The USS Kennedy will replace the USS Nimitz which is due to retire by 2027; the Ford-class carriers are slated to replace the existing Nimitz-class carriers on a one-to-one basis in an incremental fashion over the next 50 or more years.
As a result, the Navy is making a specific effort to expedite the acquisition of its Ford-class carrier by exploring the possibility of buying the third and fourth Ford-class carriers at the same time.
“The Navy released a CVN 80/81 two-ship buy Request for Proposal to Huntington Ingalls Industries – to further define the cost savings achievable with a potential two-ship buy. The Navy received HII response May 1 and will consider it in its procurement planning for both ships,” Couch said.
Streamlining acquisition of the Ford-class also naturally brings the advantage of potentially speeding up construction and delivery of the new ships as well, something of significance to the Navy’s fast-tracked effort to reach a 355-ship fleet.
Part of this strategy is articulated in the Navy’s recent 2019 30-year shipbuilding plan, called the “Report to Congress on the Annual Long-Range Plan for Construction of Naval Vessels for Fiscal Year 2019.”
The plan says the Navy is working on “setting the conditions for an enduring industrial base as the top priority, so that the Navy is postured to respond to more aggressive investment in any year.”
Efforts to control carrier costs has been a long-standing challenge for the Navy. Several years ago, the Navy received substantial criticism from lawmakers and government watchdog groups during the construction of the USS Ford for rising costs. Construction costs for the USS Ford wound up being several billion above early cost estimates. Cost overruns with the construction wound up leading Congress to impose a $12.9 billion cost-cap on the ship.
Photo: US Navy/Dept. of Defense
At the time, Navy officials pointed out that integrating new technologies brings challenges and that at least $3 billion of the Ford’s costs were due to what’s described as non-recurring engineering costs for a first-in-class ship such as this.
For instance, Ford-class carriers are built with a larger flight deck able to increase the sortie-generation rate by 33-percent, an electromagnetic catapult to replace the current steam system and much greater levels of automation or computer controls throughout the ship. The ship is also engineered to accommodate new sensors, software, weapons and combat systems as they emerge, Navy officials have said.
The USS Ford is built with four 26-megawatt generators, bringing a total of 104 megawatts to the ship. This helps support the ship’s developing systems such as its Electro-Magnetic Aircraft Launch System, or EMALS, and provides power for future systems such as lasers and rail-guns, many Navy senior leaders have explained.

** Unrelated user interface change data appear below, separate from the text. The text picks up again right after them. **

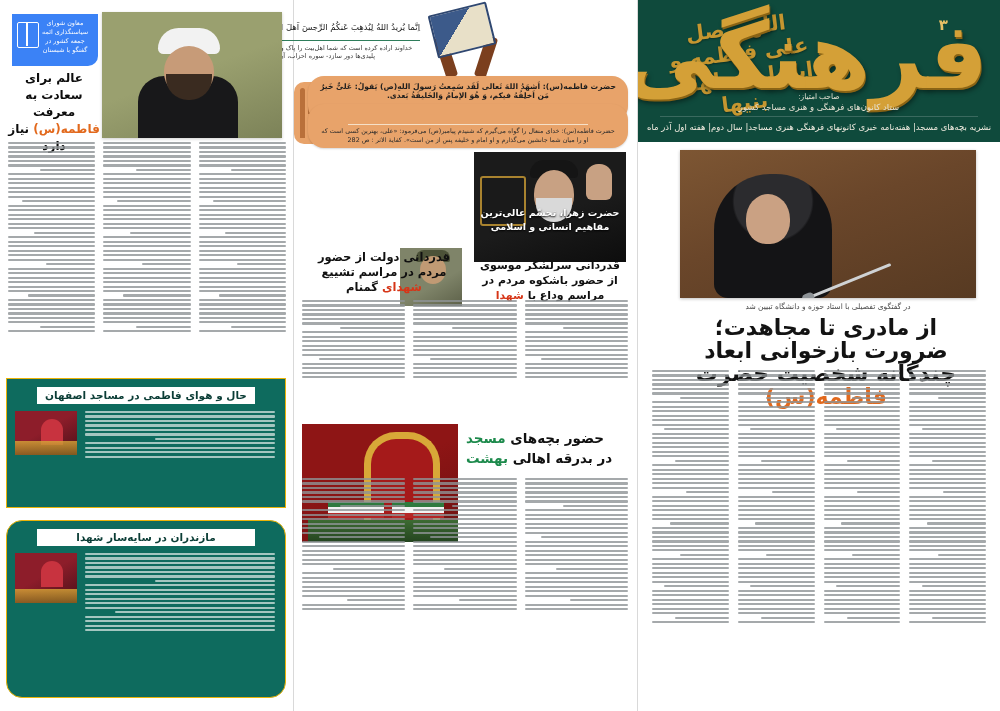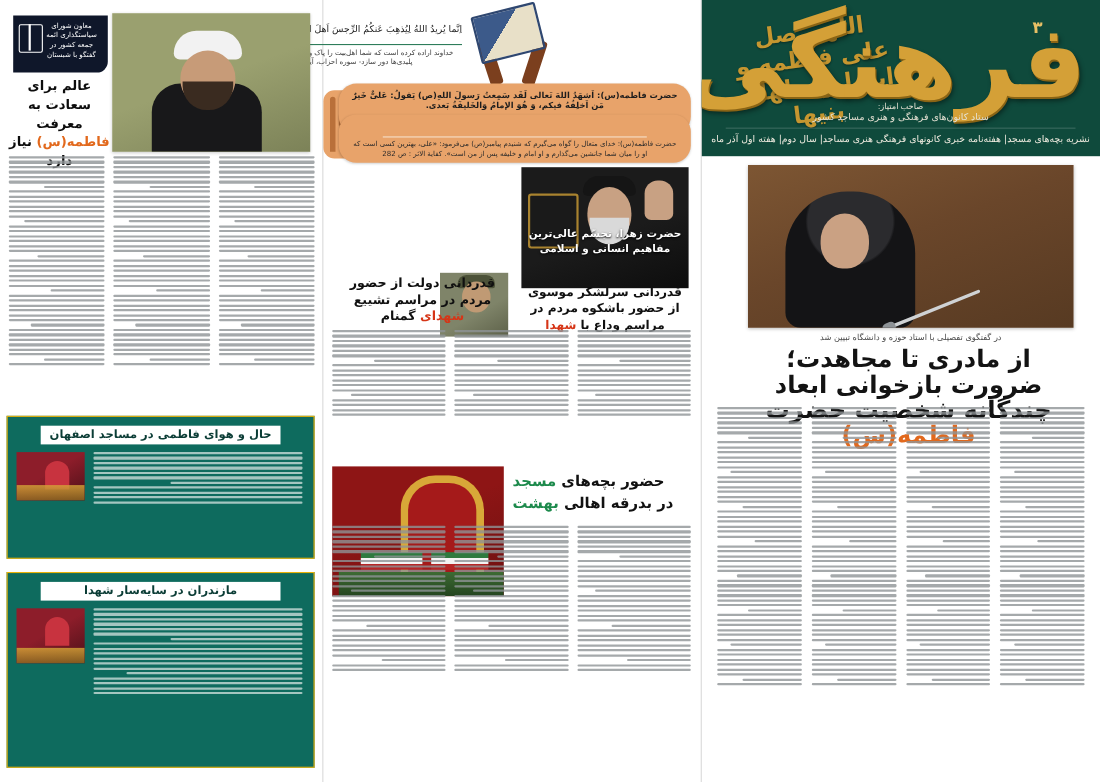--- a/index.html
+++ b/index.html
@@ -282,7 +282,7 @@
   }
   .bluebox{
     position:absolute;right:196px;top:14px;width:86px;height:52px;
-    background:#0f172a;border-radius:0 0 10px 0;
+    background:#3b82f6;border-radius:0 0 10px 0;
   }
   .bluebox .t{
     position:absolute;right:6px;top:5px;width:54px;

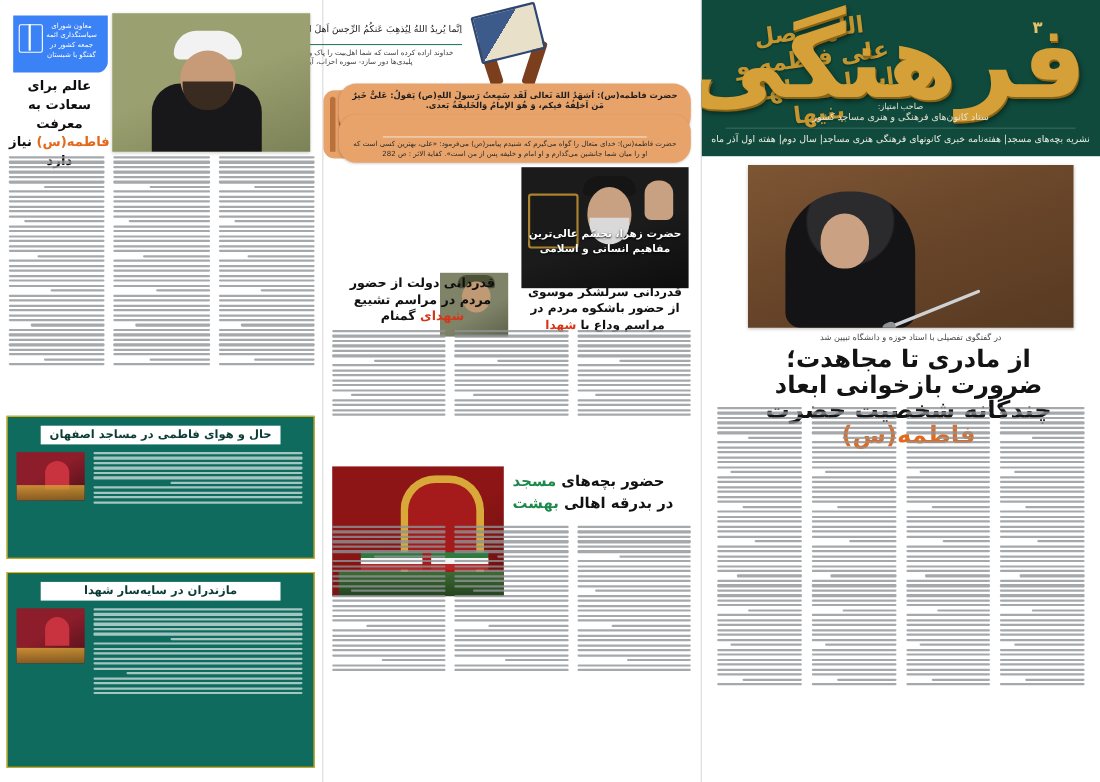--- a/index.html
+++ b/index.html
@@ -310,7 +310,7 @@
     position:absolute;background:#0e6b5e;border:1px solid #eab308;
   }
   .p1{right:8px;top:378px;width:278px;height:128px;}
-  .p2{right:8px;top:520px;width:278px;height:176px;}
+  .p2{right:8px;top:520px;width:278px;height:176px;border-radius:16px;}
   .p-title{
     position:absolute;right:30px;left:30px;top:8px;height:17px;
     background:#ffffff;color:#0b3d36;font-size:10.5px;font-weight:bold;

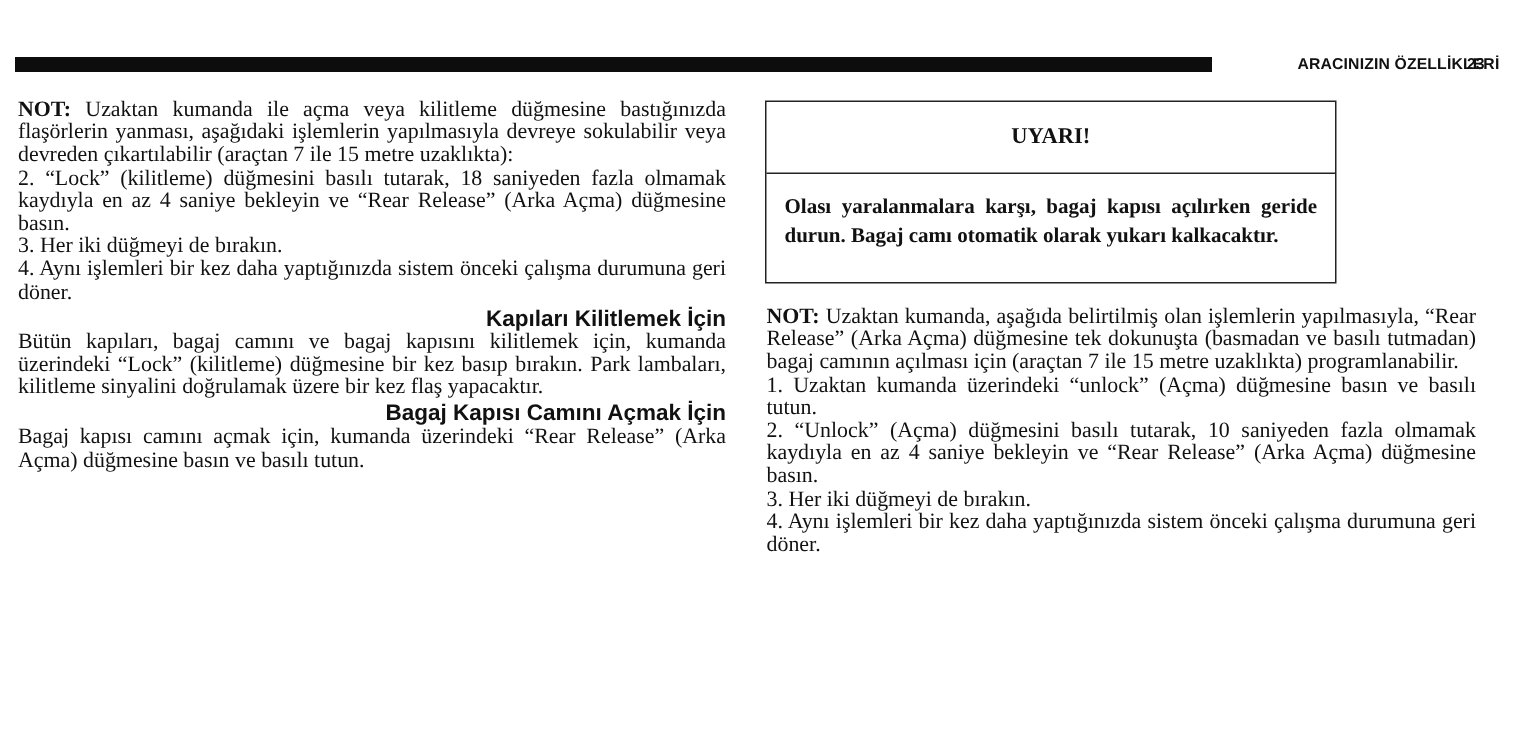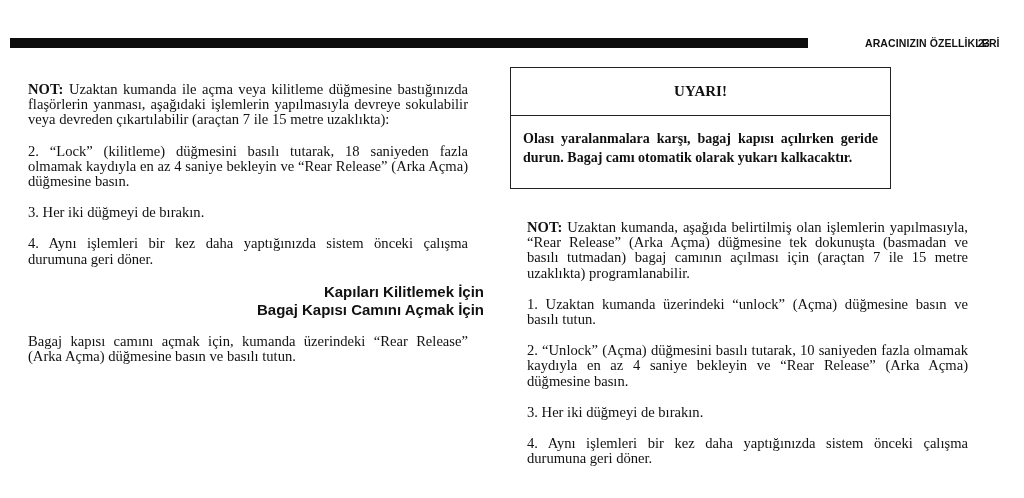--- a/index.html
+++ b/index.html
@@ -19,7 +19,7 @@
     .col { position: absolute; font-size: 14.6px; line-height: 15.2px; text-align: justify; }
     .col-left { left: 12px; top: 66px; width: 472px; }
     .col-right { left: 511px; top: 204px; width: 473px; }
-    .col p { margin: 16px; }
+    .col p { margin: 0; }
     .col .lead { font-weight: bold; }
     .section-heading {
       font-family: "Liberation Sans", sans-serif; font-weight: bold; font-size: 15px;

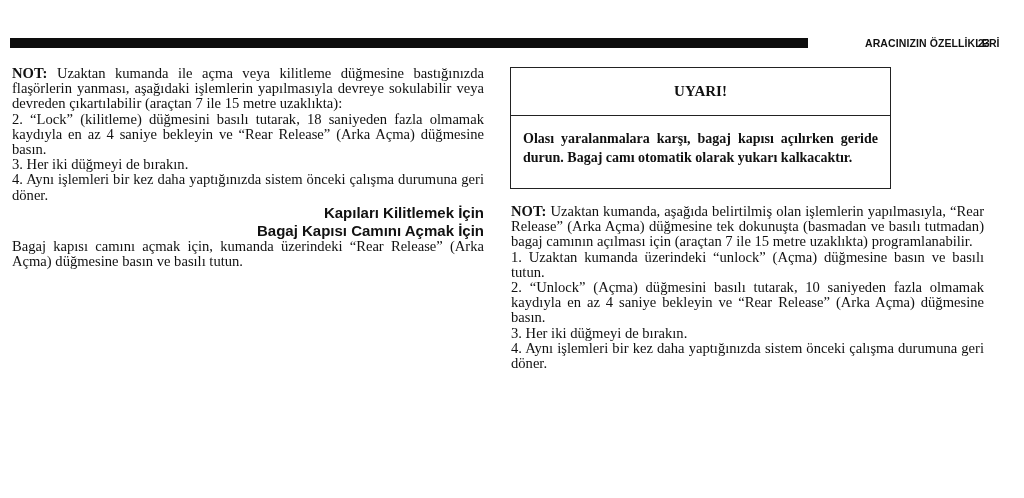--- a/index.html
+++ b/index.html
@@ -50,6 +50,7 @@
   <p>3. Her iki düğmeyi de bırakın.</p>
   <p>4. Aynı işlemleri bir kez daha yaptığınızda sistem önceki çalışma durumuna geri döner.</p>
   <div class="section-heading">Kapıları Kilitlemek İçin</div>
+  <p>Bütün kapıları, bagaj camını ve bagaj kapısını kilitlemek için, kumanda üzerindeki “Lock” (kilitleme) düğmesine bir kez basıp bırakın. Park lambaları, kilitleme sinyalini doğrulamak üzere bir kez flaş yapacaktır.</p>
   <div class="section-heading">Bagaj Kapısı Camını Açmak İçin</div>
   <p>Bagaj kapısı camını açmak için, kumanda üzerindeki “Rear Release” (Arka Açma) düğmesine basın ve basılı tutun.</p>
 </div>

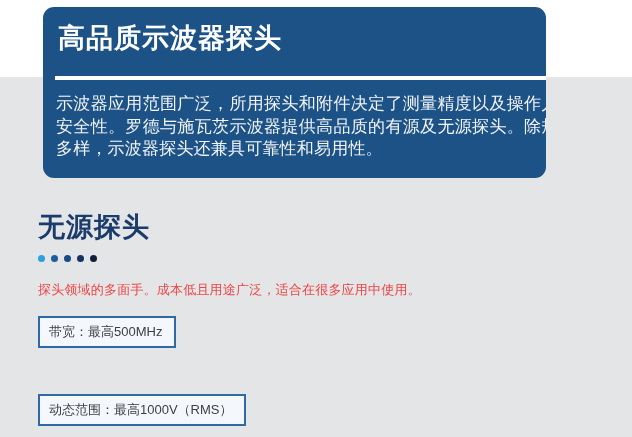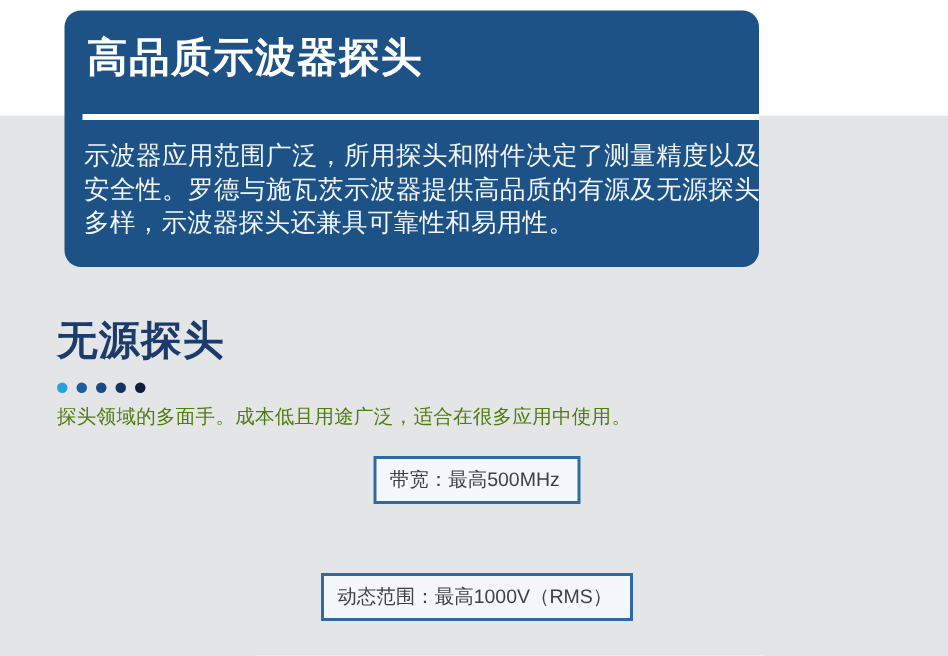--- a/index.html
+++ b/index.html
@@ -42,7 +42,7 @@
     position: absolute;
     left: 43px;
     top: 7px;
-    width: 463px;
+    width: 503px;
     height: 171px;
     background: #1d5286;
     border-radius: 11px;

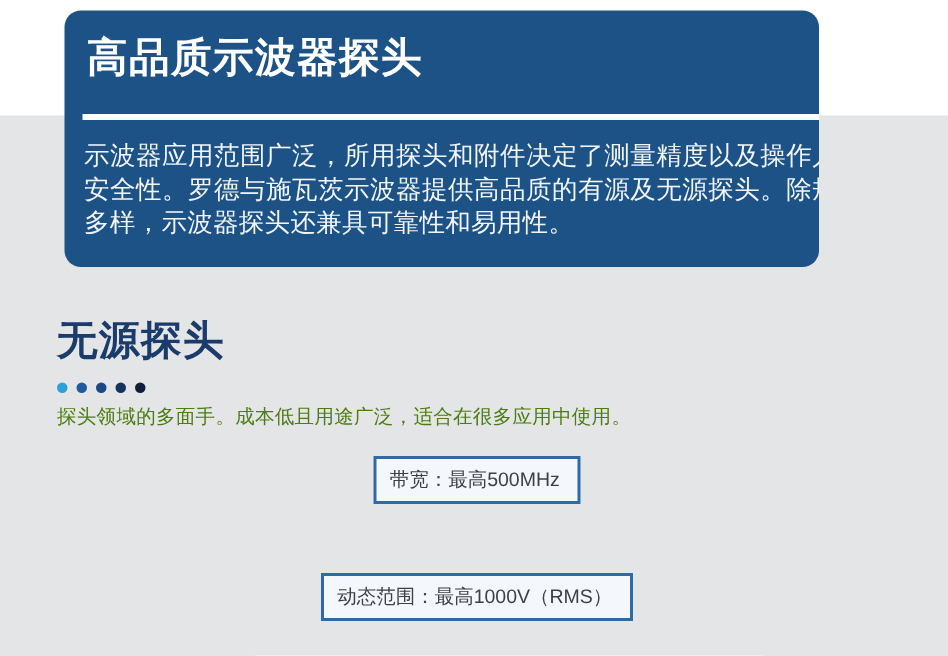--- a/index.html
+++ b/index.html
@@ -113,8 +113,8 @@
   }
 
   .section-lead {
-    margin-top: 6px;
-    color: #4d7c0f;
+    margin-top: 18px;
+    color: #ef4444;
     font-size: 13px;
     line-height: 20px;
     letter-spacing: 0.2px;

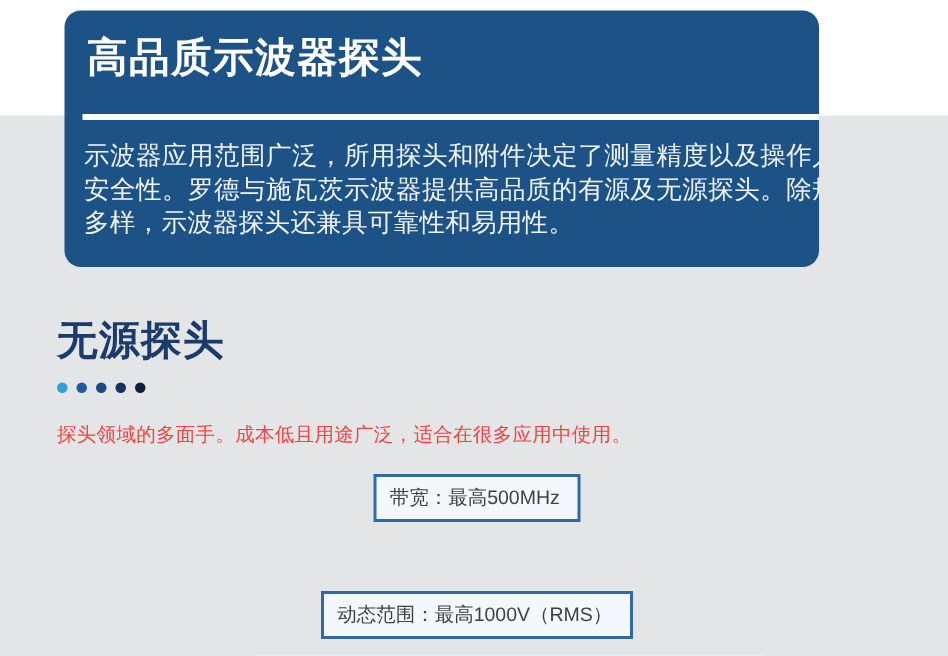--- a/index.html
+++ b/index.html
@@ -127,7 +127,7 @@
     display: flex;
     flex-direction: column;
     gap: 8px;
-    align-items: center;
+    align-items: flex-start;
   }
   .spec-box {
     border: 2px solid #2f6aa6;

HII ship developers have been making an aggressive effort to lower costs of the USS Kennedy. Officials have said that the cost of the USS Kennedy will be well over $1.5 billion less than the costs to build the first Ford-Class ship.
One of the construction techniques for Kennedy construction has included efforts to assemble compartments and parts of the ship together before moving them to the dock – this expedites construction by allowing builders to integrate larger parts of the ship more quickly.
This technique, referred to by Huntington Ingalls developers as “modular construction,” was also used when building the Ford; the process welds smaller sections of the ship together into larger structural “superlift” units before being lifted into the dry dock, HII statements explained.
Construction begins with the bottom of the ship and works up with inner-bottoms and side shells before moving to box units, industry officials explained. The bottom third of the ship gets built first. Also, some of the design methods now used for the Kennedy include efforts to fabricate or forge some parts of the ship – instead of casting them because it makes the process less expensive, builders explained.
Also, Newport News Shipbuilding – a division of HII – was able to buy larger quantities of parts earlier in the construction process with the Kennedy because, unlike the circumstance during the building of the USS Ford, the Kennedy’s ship design was complete before construction begins.
As for the design, the Kennedy will be largely similar to the design of the USS Ford, with a few minor alterations. The Kennedy will receive a new radar and its aircraft elevators will use electric motors instead of a hydraulic system to lower costs.